Now, those add up, but your recommendation systems are afraid of giving those because you don't think that there is any value for those. That is, again, one of the challenges that autonomous FinOps will solve for you, and metrics and KPIs. And metrics and KPIs, again, these are not tracked independently of each other.
This has to be part of the overall picture in terms of not just monitoring the metrics and the KPIs continuously but also realizing what is the impact of the recommendations and the executions? And how do they circle back and complete the loop when it comes to overall execution?
And finally, again, executions, the key here is the ability to autonomously execute recommendations. If you have a system that generates, again, I was I saying, a recommendation that can save you a few cents and if you spend a few dollars to execute it, it doesn't make logical sense to do that. But an autonomous system is where you can get that value. So you can work on the long tail of optimization opportunities and recommendations and get the most value out of this.
So here today, as we build our autonomous FinOps capabilities, we come in a little bit more opinionated than most tools.
We believe that autonomous has to be the goal of FinOps. With that in mind, some of the things that we are building is Cost Explorer, for instance. Opinionated in the sense that we show you the data that we think you need.
Of course, you can dive deeper, and you can slice and dice it however you want it, but then decisions are being presented to you in a manner that would make more sense and more actionable sense to you.
The recommendations that comes out of Sedai. Now, in other talks, you already saw the optimization recommendations, how we can optimize lambdas or Kubernetes clusters or VMs. Now, those are all at an operational level from a technical level.
We also give these recommendations from a financial engineering point of view. And these are not independent. These are all done in conjunction with each other. If you have RIs, we factor that into the recommendations and also into the optimizations.
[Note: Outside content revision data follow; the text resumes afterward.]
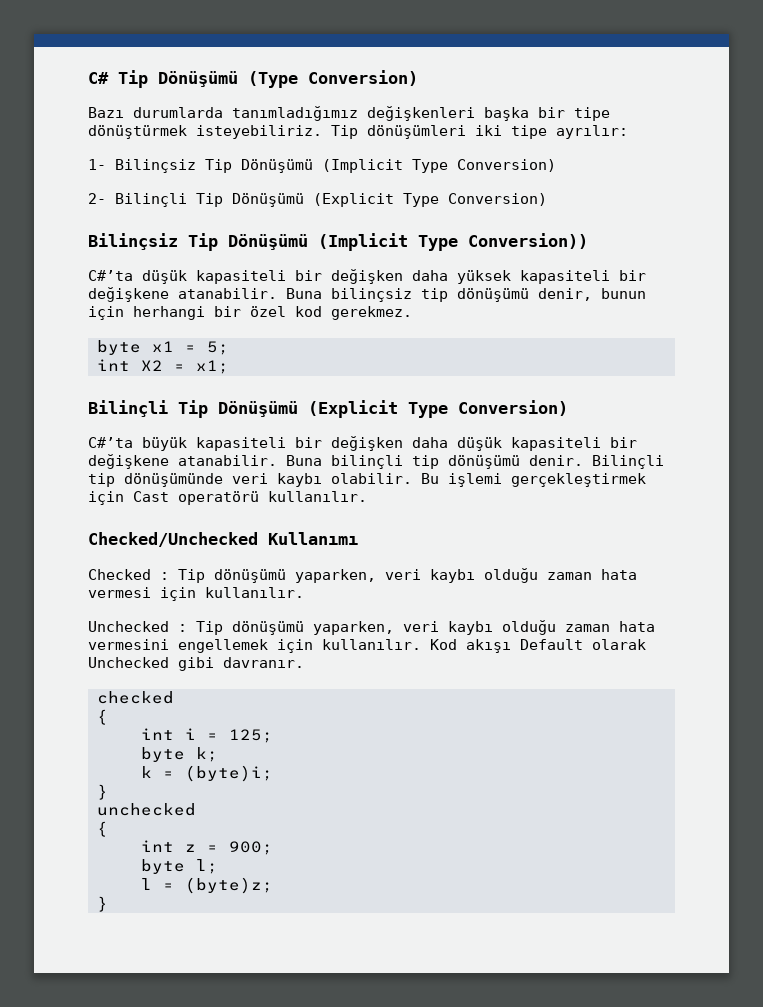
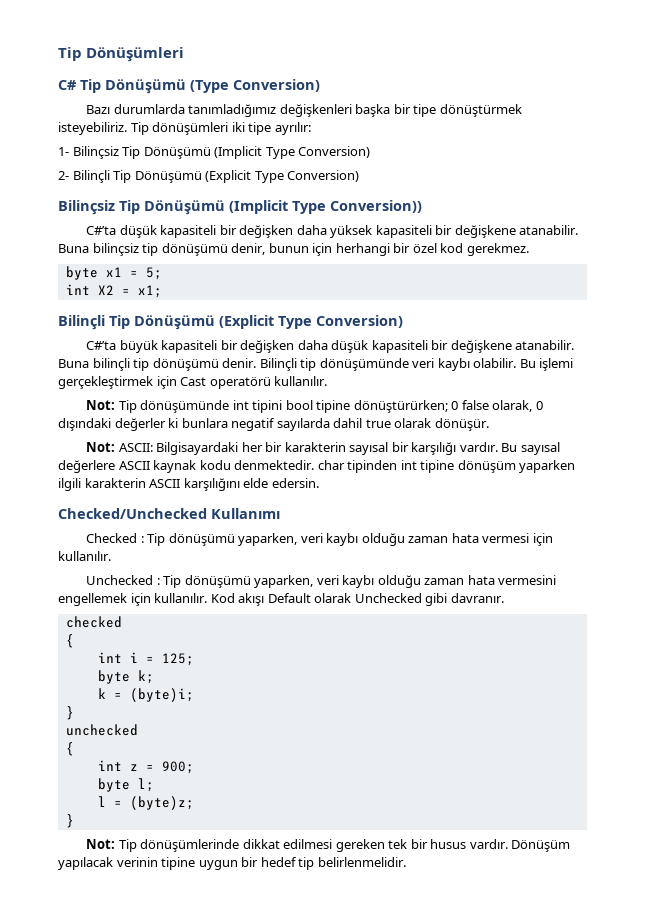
+ Tip Dönüşümleri
+ Not: Tip dönüşümünde int tipini bool tipine dönüştürürken; 0 false olarak, 0 dışındaki değerler ki bunlara negatif sayılarda dahil true olarak dönüşür.
+ Not: ASCII: Bilgisayardaki her bir karakterin sayısal bir karşılığı vardır. Bu sayısal değerlere ASCII kaynak kodu denmektedir. char tipinden int tipine dönüşüm yaparken ilgili karakterin ASCII karşılığını elde edersin.
+ Not: Tip dönüşümlerinde dikkat edilmesi gereken tek bir husus vardır. Dönüşüm yapılacak verinin tipine uygun bir hedef tip belirlenmelidir.

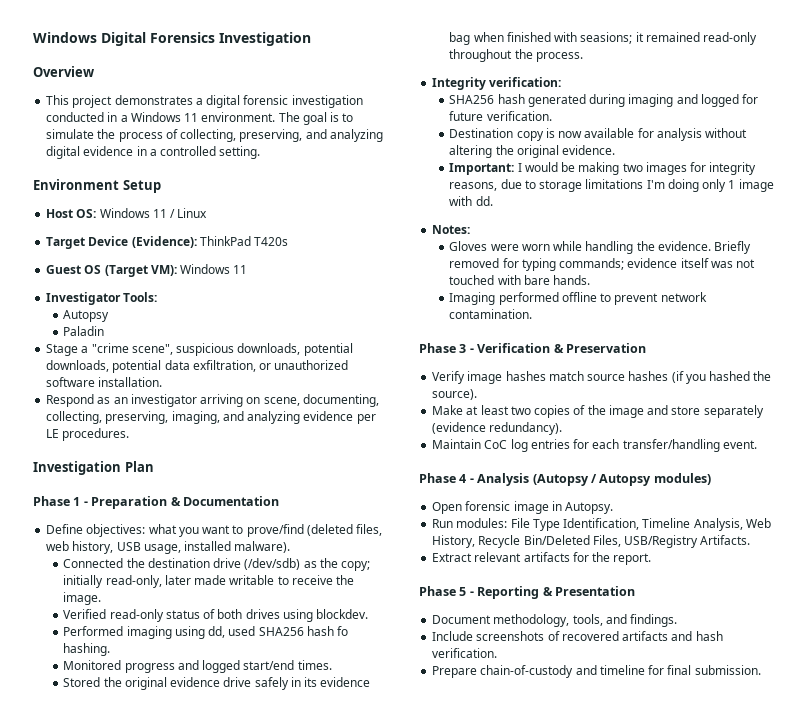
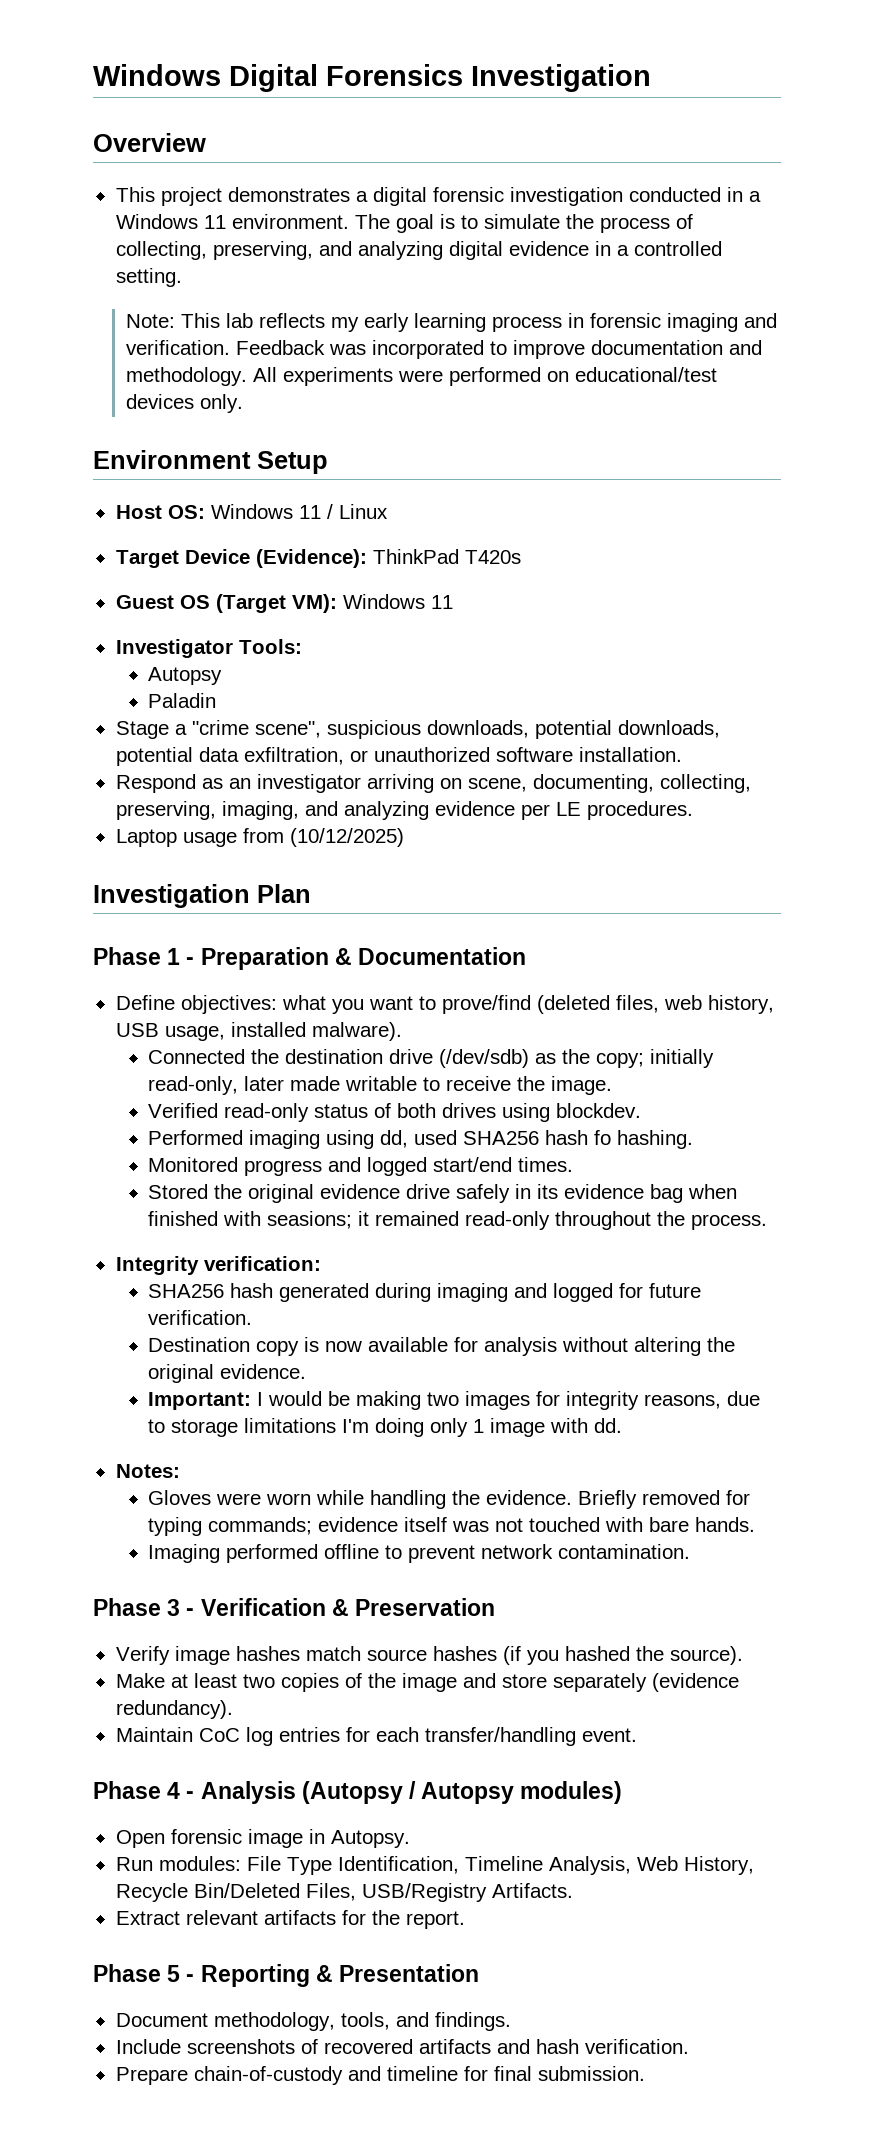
+ Note: This lab reflects my early learning process in forensic imaging and verification. Feedback was incorporated to improve documentation and methodology. All experiments were performed on educational/test devices only.
+ Laptop usage from (10/12/2025)

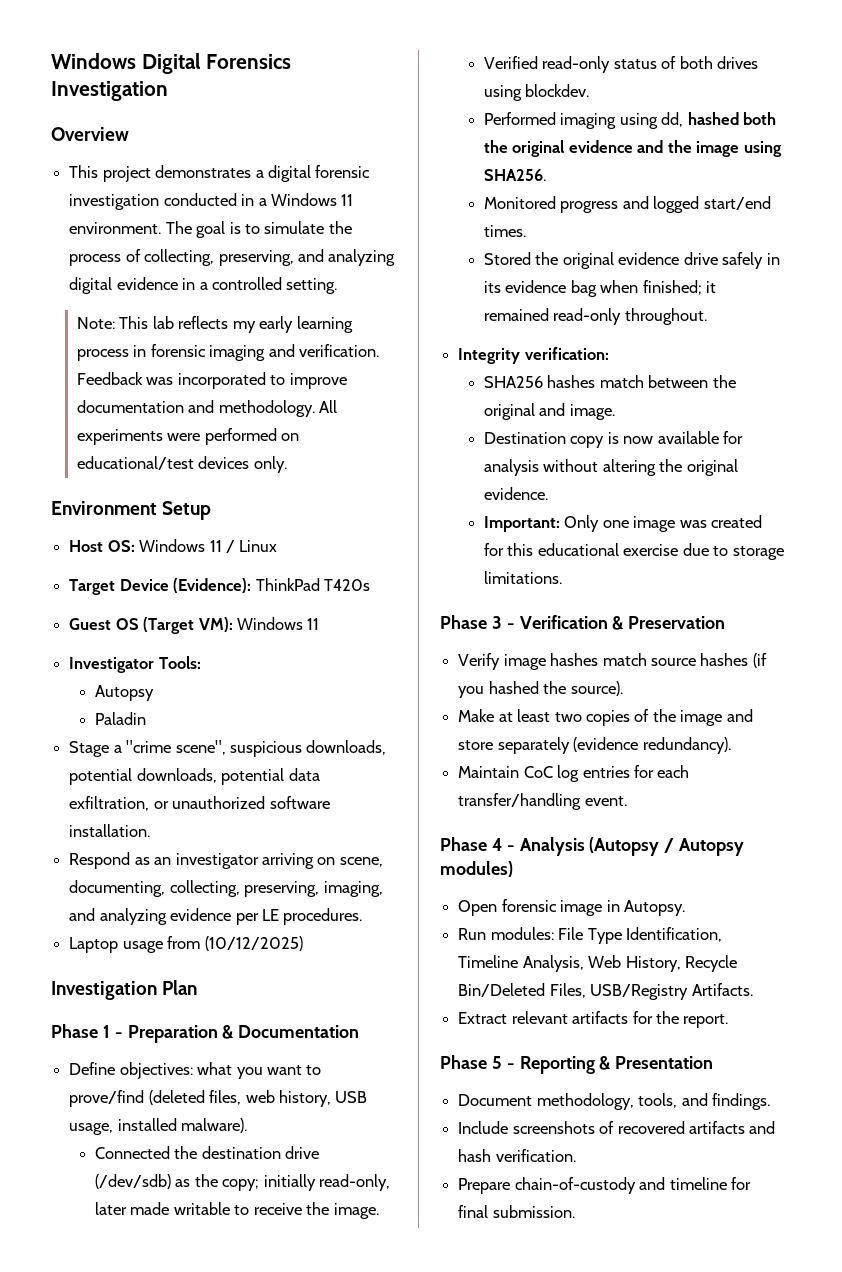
- Performed imaging using dd, used SHA256 hash fo hashing.
+ Performed imaging using dd, hashed both the original evidence and the image using SHA256.
- Stored the original evidence drive safely in its evidence bag when finished with seasions; it remained read-only throughout the process.
+ Stored the original evidence drive safely in its evidence bag when finished; it remained read-only throughout.
  Integrity verification:
- SHA256 hash generated during imaging and logged for future verification.
+ SHA256 hashes match between the original and image.
- Important: I would be making two images for integrity reasons, due to storage limitations I'm doing only 1 image with dd.
- Notes:
- Gloves were worn while handling the evidence. Briefly removed for typing commands; evidence itself was not touched with bare hands.
- Imaging performed offline to prevent network contamination.
+ Important: Only one image was created for this educational exercise due to storage limitations.

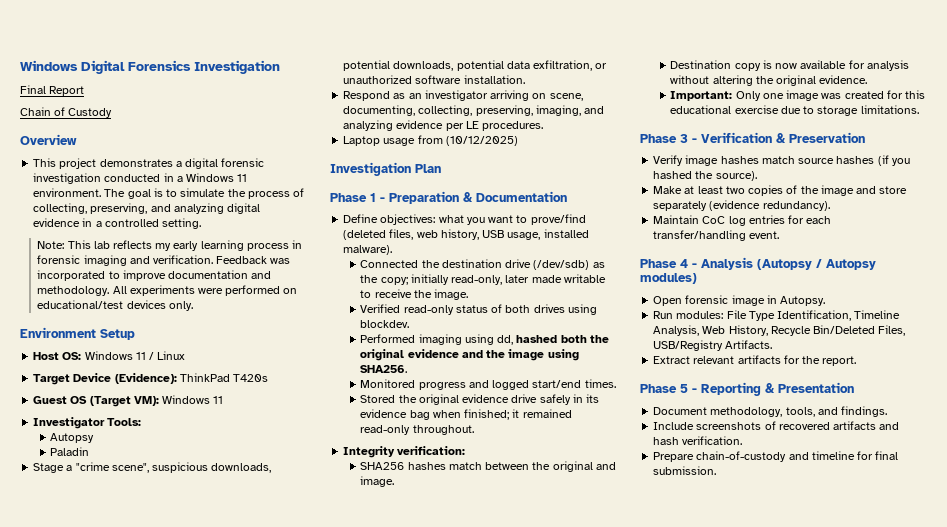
+ Final Report
+ Chain of Custody

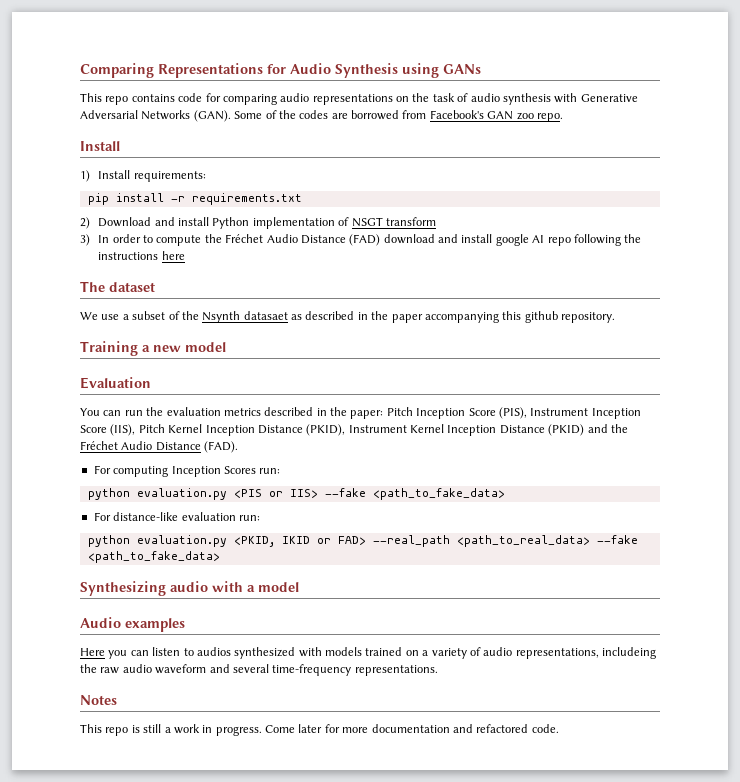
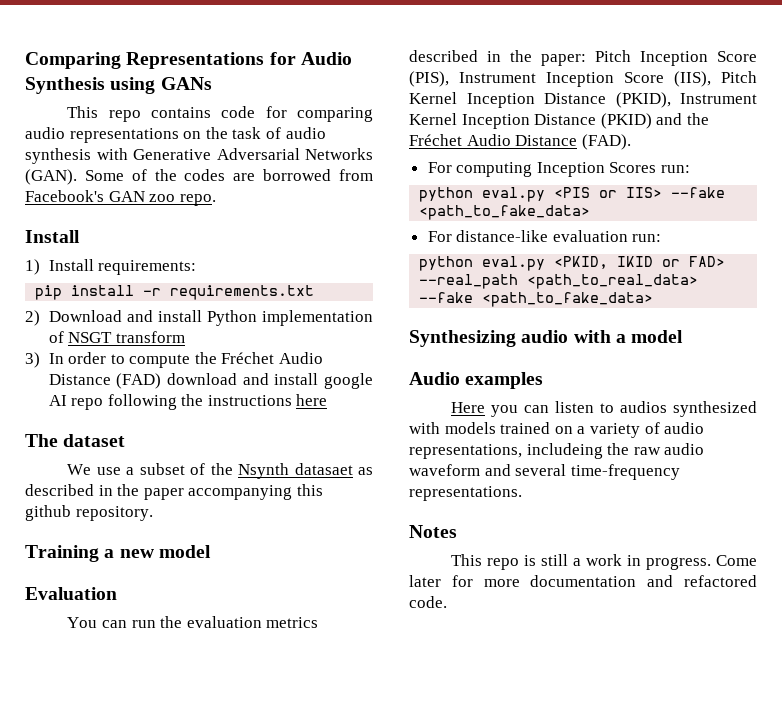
- python evaluation.py <PIS or IIS> --fake <path_to_fake_data>
+ python eval.py <PIS or IIS> --fake <path_to_fake_data>
- python evaluation.py <PKID, IKID or FAD> --real_path <path_to_real_data> --fake <path_to_fake_data>
+ python eval.py <PKID, IKID or FAD> --real_path <path_to_real_data> --fake <path_to_fake_data>

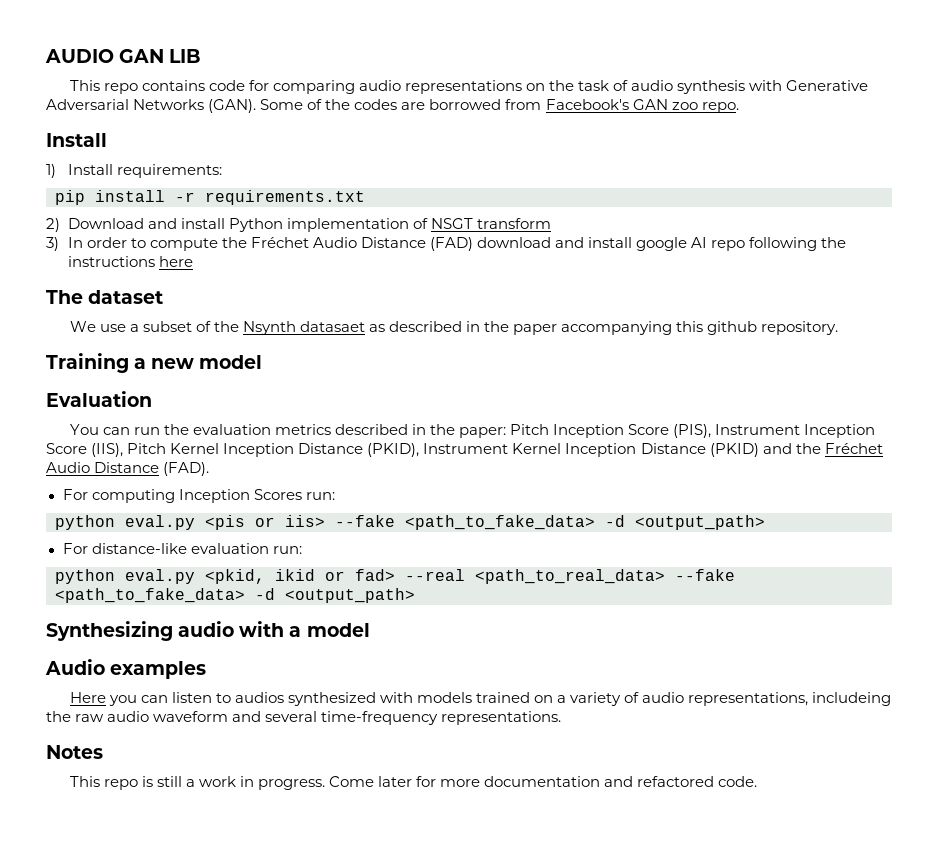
- Comparing Representations for Audio Synthesis using GANs
+ AUDIO GAN LIB
- python eval.py <PIS or IIS> --fake <path_to_fake_data>
+ python eval.py <pis or iis> --fake <path_to_fake_data> -d <output_path>
- python eval.py <PKID, IKID or FAD> --real_path <path_to_real_data> --fake <path_to_fake_data>
+ python eval.py <pkid, ikid or fad> --real <path_to_real_data> --fake <path_to_fake_data> -d <output_path>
If we know that there are optimizations that's going to be done next week to scale down your cluster, that needs to be factored into your savings plan as we give those recommendations. So that's how we complete the loop with all kinds of recommendations, be it financial or be technical in nature, and bring them all together into one single executable set of recommendations.
Budgets again. Budgets are not just pretty graphs to look at. These are things that are actionable in nature.
You set up a budget. These are suggestions to the system that this is one of your goals. You want budgets to stay within this. And now said, I can take this as a hint to understand what are the recommendations that should come out Sedai? How can you get the best value out of this?
So in general, again, these are some of the things that we are getting started as we build autonomous FinOps capabilities. There's a lot more to come.
And just to give you a sneak peek preview of some of the things that we're building, the interaction with all these FinOps systems has to be more natural too.
If you look at the current state of arts with FinOps tools, very heavy on reporting and interaction. So what is a natural way to do that? I'll just leave with three letters, acronym, LLMs.
And with that, I'll just end my talk here Thank you.